Tratamiento médico de los hemangiomas
Otros títulos : 
Medical treatment of haemangiomas
Autor(es) : 
Palabras clave : 
Haemangioma
Expectant
Regression
Fecha de publicación: 
2004
Editorial : 
Gobierno de Navarra. Departamento de Salud
ISSN: 
1137-6627
Cita: 
Lloret P. Tratamiento médico de los hemangiomas. An Sist Sanit Navar 2004;27 Suppl 1:81-92.
Resumen
There are two clearly differentiated attitudes in the treatment of haemangiomas: the expectant attitude and the therapeutic, medical or surgical attitude. The expectant attitude can be appropriate in cases of small haemangiomas, far from areas of possible functional damage, and with a slow rate of growth; however, it must be remembered that after reaching their maximum involution, about 25% of haemangiomas show a significant deformity.
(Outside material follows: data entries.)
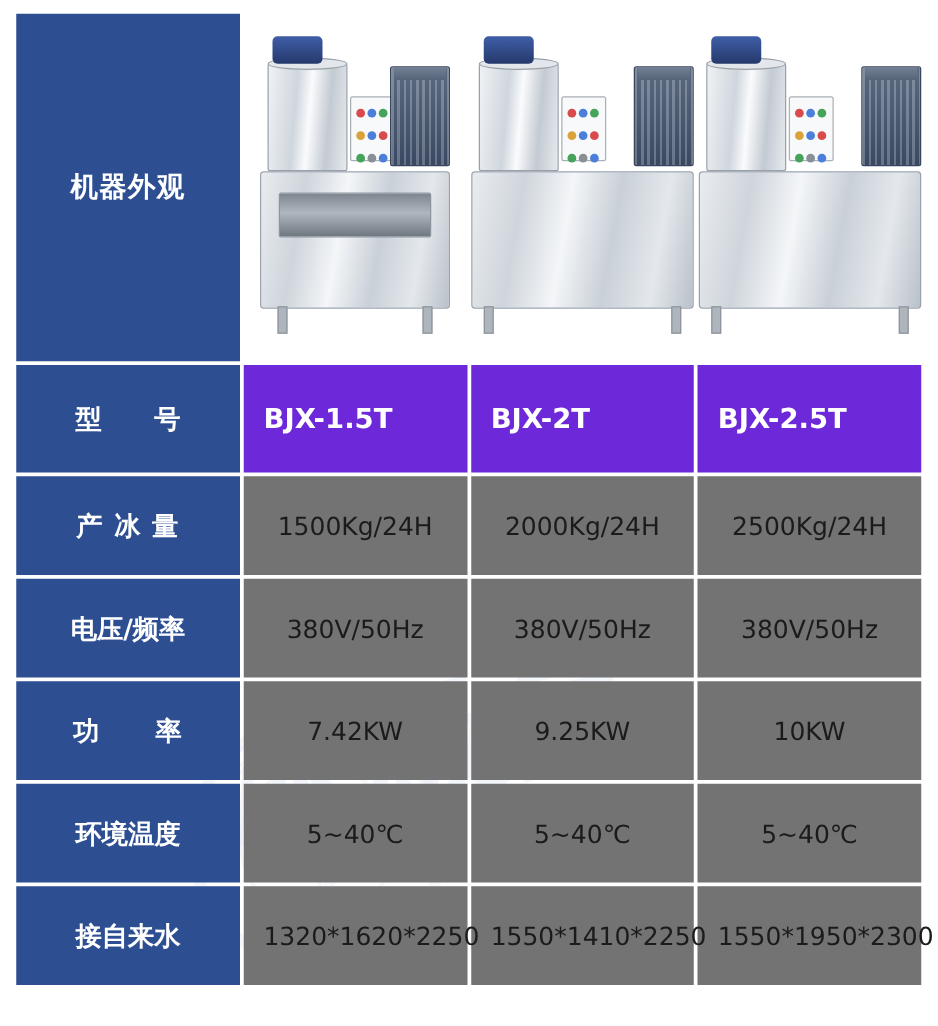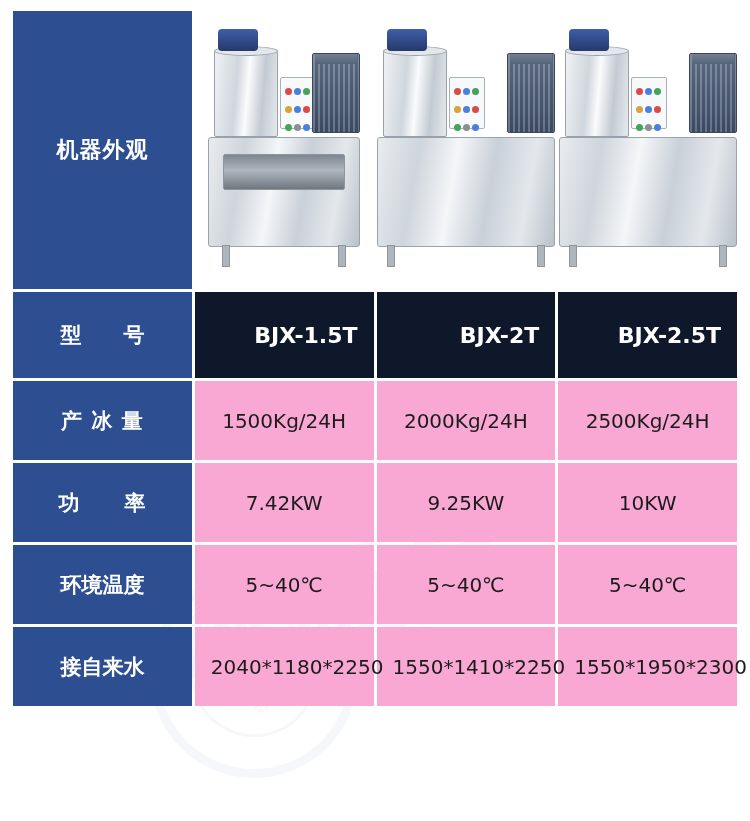"BJX-1.5T" .hdr-val { background: #0f172a -> #6d28d9; text-align: right -> left }
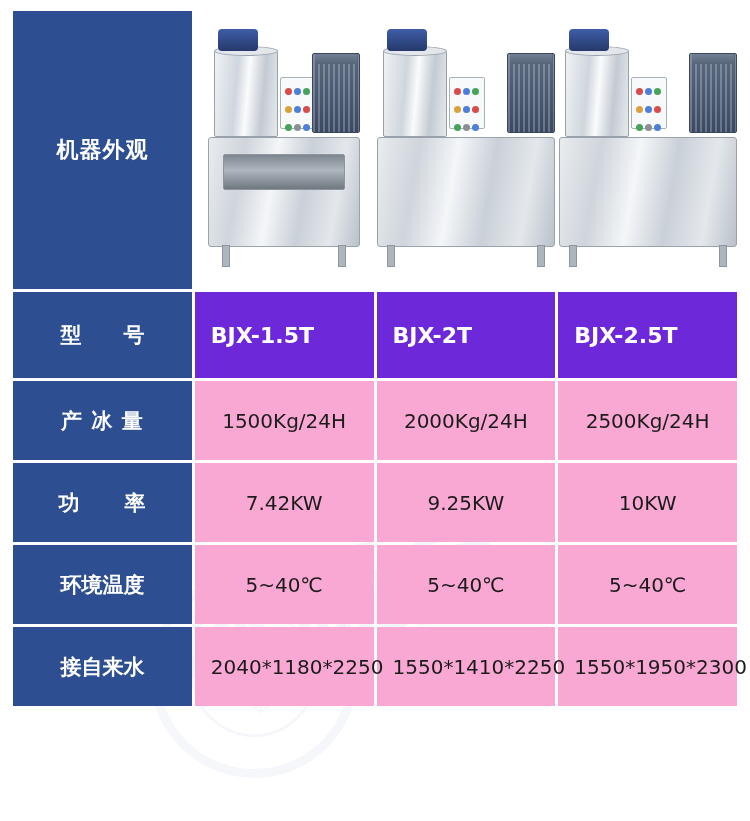"1500Kg/24H" .val { background: #f9a8d4 -> #737373 }
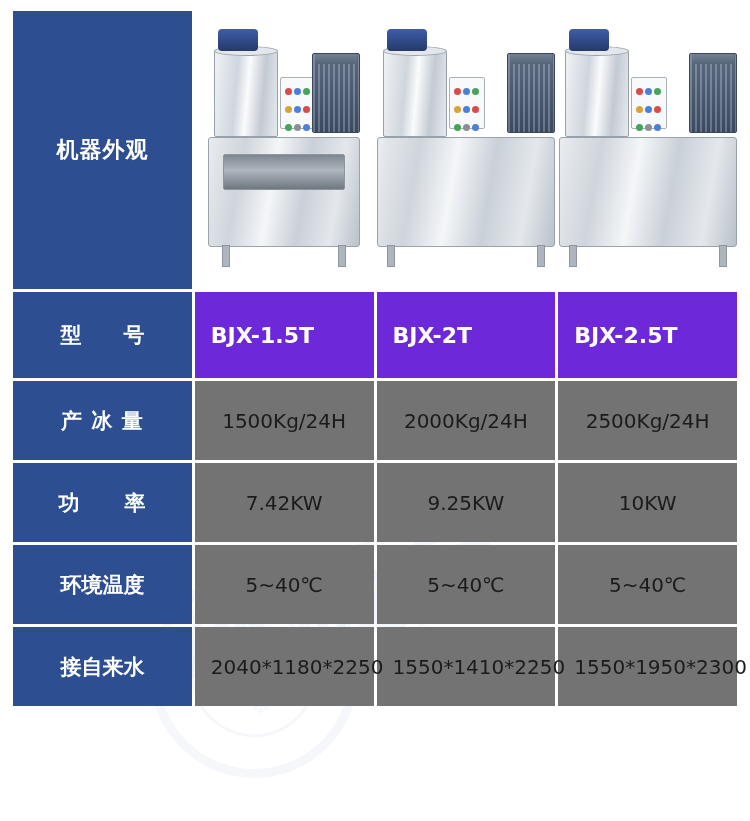"电压/频率" tr { html: none -> <tr> <td>电压/频率</td> <td>380V/50Hz</td> <td>380V/50Hz</td> <td>380V/50Hz</td> </tr> }
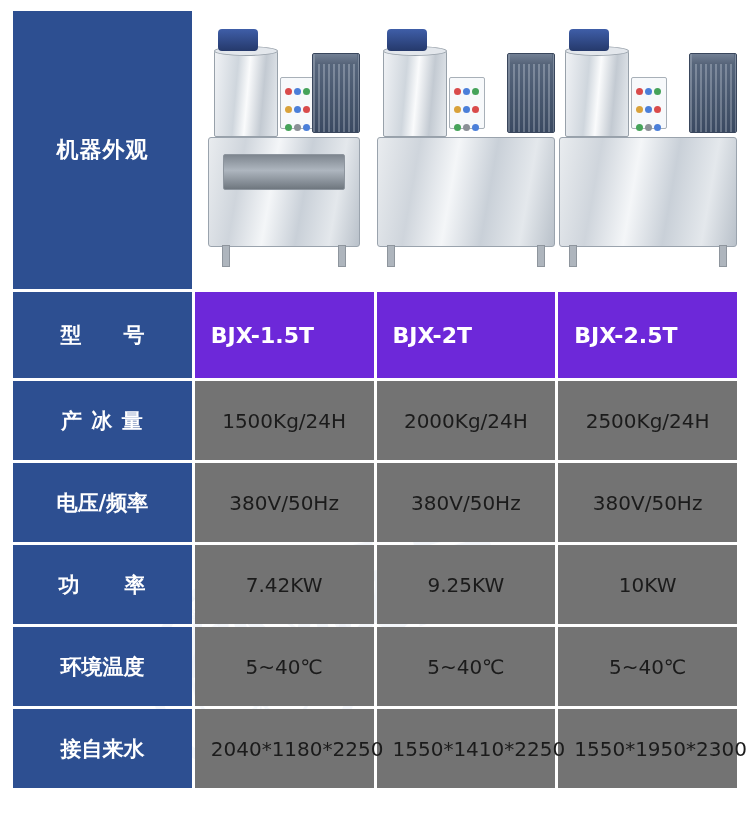"2040*1180*2250" td.val { text: 2040*1180 -> 1320*1620 }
Treatment should be applied to those haemangiomas that obstruct the visual axis, the airway, the auditory channel, (with alteration of functions such as vision, breathing, swallowing and urinary or intestinal functions); to those of rapid growth that produce or might produce tissue destruction or significant disfiguration, ulcerated lesions, and lesions with a great cutaneous extension or visceral affection, which can lead to congestive cardiac insufficiency, or haematological alterations. The recommended treatment is systemic corticosteroids, with an initial dose of 2 to 3 mg/kg/day of prednisone or prednisolone, administered once a day in the morning. The most frequent result is that growth is arrested, while a reduction in size is observed in less than half the cases. Intralesional administration of corticosteroids at intervals of between 4 and 8 weeks is an effective treatment that manages to avoid the adverse effects of systemic corticosteroids. Because of its adverse neurological effects, interferon is only recommended for lesions with a vital or severe functional risk that do not respond to corticosteroids. Cytotoxic drugs are another treatment group: intralesional bleomycin, vincristine, cyclophosphamide and pingiangmycin.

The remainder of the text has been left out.